Data items
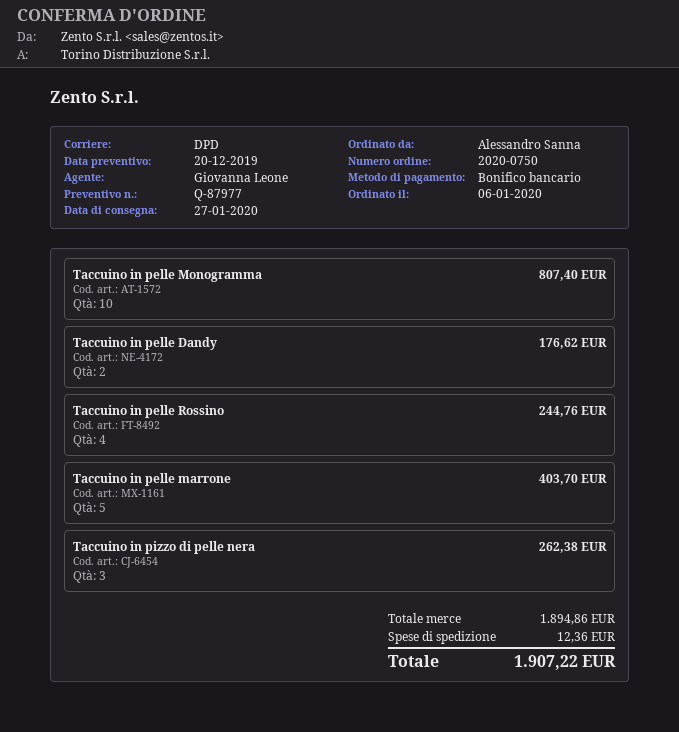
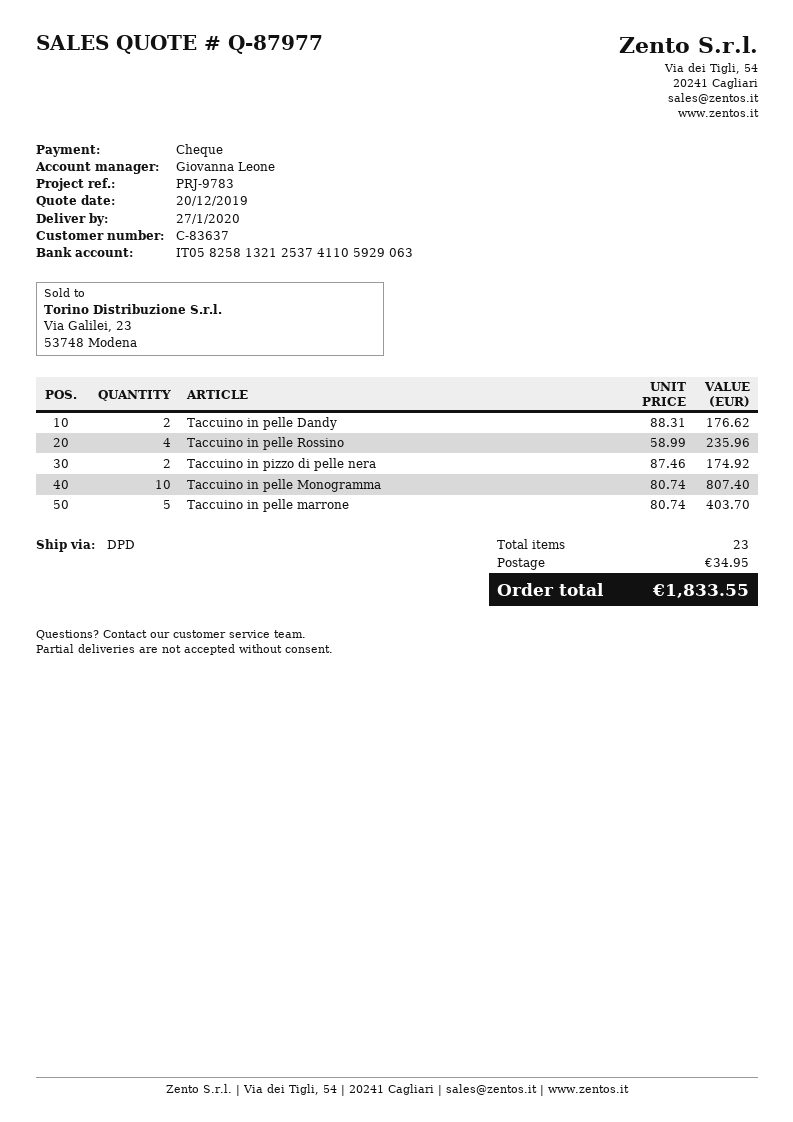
payment method: bank transfer -> cheque
Taccuino in pelle Rossino: 4 for 244.76 -> 4 for 235.96
Taccuino in pizzo di pelle nera: 3 for 262.38 -> 2 for 174.92
shipping: 12.36 -> 34.95
total: 1907.22 -> 1833.55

Exercise instructions:
Print out each record exactly as shown, but keep the pictures out.

Answer box:
payment method: bank transfer -> cheque
Taccuino in pelle Rossino: 4 for 244.76 -> 4 for 235.96
Taccuino in pizzo di pelle nera: 3 for 262.38 -> 2 for 174.92
shipping: 12.36 -> 34.95
total: 1907.22 -> 1833.55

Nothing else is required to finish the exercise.